Doch auch als es den motorisierten Reiseverkehr noch nicht gab, erwies es sich nicht immer als bequem, fremde Orte zu besichtigen. Bereits Goethe hatte da seine einschlägigen Erfahrungen gemacht. In seiner „Italienischen Reise“ beschreibt er den Vorgang einer vorübergehenden Verhaftung, als er in Malcesine am Gardasee mit seinem Zeichenblock erwischt wurde, die örtliche Burg zu skizzieren. Man sah in ihm einen Spion. Heute erweckt das massenhafte Fotografieren mit dem Smartphone keine Aufmerksamkeit bei den Ordnungskräften mehr.
Geheimtipps werden Hotspots
Schöne Schnappschüsse locken viral via Internet noch viel mehr Tourist*innen aus aller Welt an. Glücklich ist, wer am berühmten Trevi-Brunnen in Rom, in dem Anita Eckberg baden gegangen ist, ein schnelles Foto von dem opulenten Brunnen machen kann – aus der dritten Reihe vor der Gruppe chinesischer Tourist*innen. Noch deprimierender ist ein Besuch in den Uffizien in Florenz. Wer nun schon das Glück hatte, einen zeitlich befristeten Eintritt zu erlangen, erfährt schnell, dass man nicht der einzige ist, der die weltweit berühmte Gemälde sehen will. Über die Köpfe und fremdländisches Geschnatter erwischt man noch einen flüchtigen Eindruck. Später kann man ja noch zuhause im Internet die Werke in aller Ruhe betrachten. Aber wozu dann noch reisen?
Authentisch oder Inszenierung
Manche meinen, es ist die einzigartige Atmosphäre und der authentische Kontakt. So sind die erlebnisreichen lokalen Wochenmärkte sehr beliebt bei Tourist*innen. Wer in der italienischen Sprache ausreichend geübt ist, wird erkennen müssen, dass immer mehr Händler nicht regionaler Herkunft sind; ebenso wenig die angebotenen Waren.
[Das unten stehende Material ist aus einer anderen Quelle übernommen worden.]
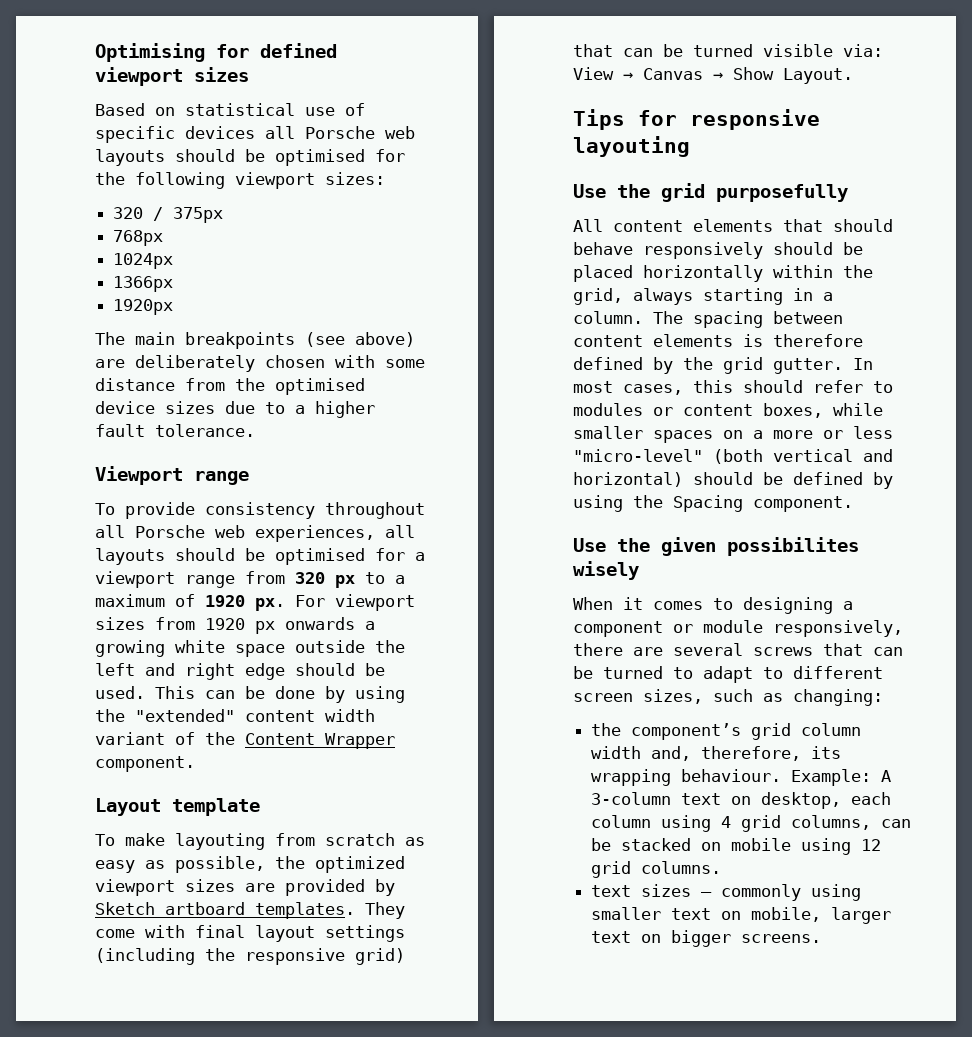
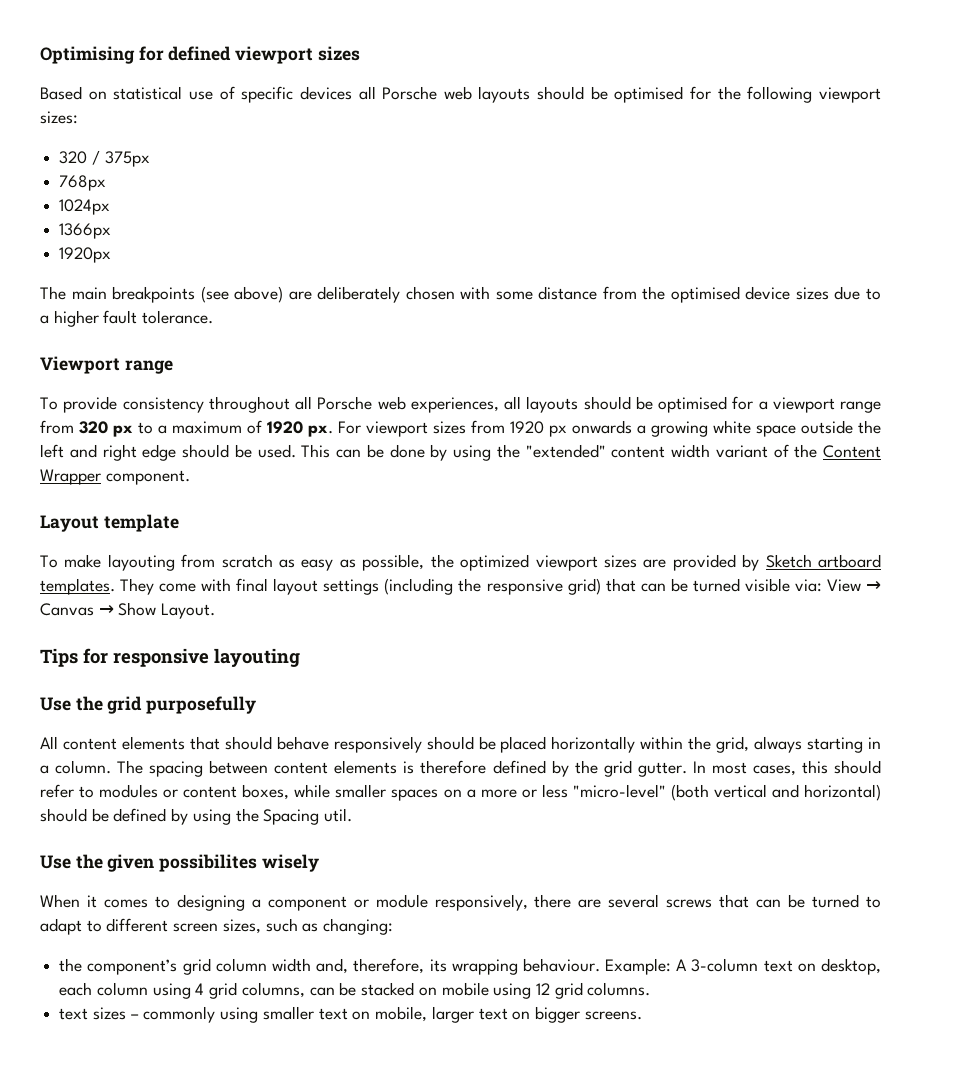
- In most cases, this should refer to modules or content boxes, while smaller spaces on a more or less "micro-level" (both vertical and horizontal) should be defined by using the Spacing component.
+ In most cases, this should refer to modules or content boxes, while smaller spaces on a more or less "micro-level" (both vertical and horizontal) should be defined by using the Spacing util.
Aber wenigstens gibt es noch diese Märkte, wenn auch immer weniger für die Einheimischen, weil das Geschäft mit den Tourist*innen einträglicher ist. So kann man zum Beispiel in Verona auf dem Kräutermarkt an jedem dritten Stand Glasschmuck erwerben, der wie echt aus Murano aussieht, aber nur „wie“.
Die Älteren kennen noch den Ohrwurm der 60-er Jahre: „Komm ein bisschen mit nach Italien, komm ein bisschen mit ans blaue Meer…“ (Conny Froboes). Hier drückte sich sehr deutlich die Sehnsucht nach der Ferne im Süden aus. Das deutsche Wirtschaftswunder erlaubte diesen Luxus, an den man sich sehr schnell gewöhnt hatte. Aber das so leicht daherkommende Lied beleuchtet auch die Schattenseiten:
„ … doch die beiden Italiener möchte gern zuhause sein.“ Da gab es also noch eine andere Dimension des „Fremdenverkehrs“.
Wer will, der kann seinen touristischen Ehrgeiz damit verteidigen, dass es doch eine willkommene Chance ist, wenn der Tourismus den Menschen in ihrem Heimatort Arbeit gibt. Allerdings hat die Orientierung auf die Gäste aus aller Welt das soziale Zusammenleben vielerorts verändert. Wohnen wird durch die Vermietung an Gäste für Einheimische unbezahlbar. Irreparable Schäden an der Natur durch den „Fremdenverkehr“ werden immer stärker zum Politikum. Auf der Insel Elba ist das Mitnehmen von Steinen am Strand strafbar, aus Furcht, die Sammelwut der Tourist*innen könnte die Insel ruinieren; klingt absurd, ist aber real. Der Tourismus beschädigt die Paradiese, die er allzu gerne bewirbt.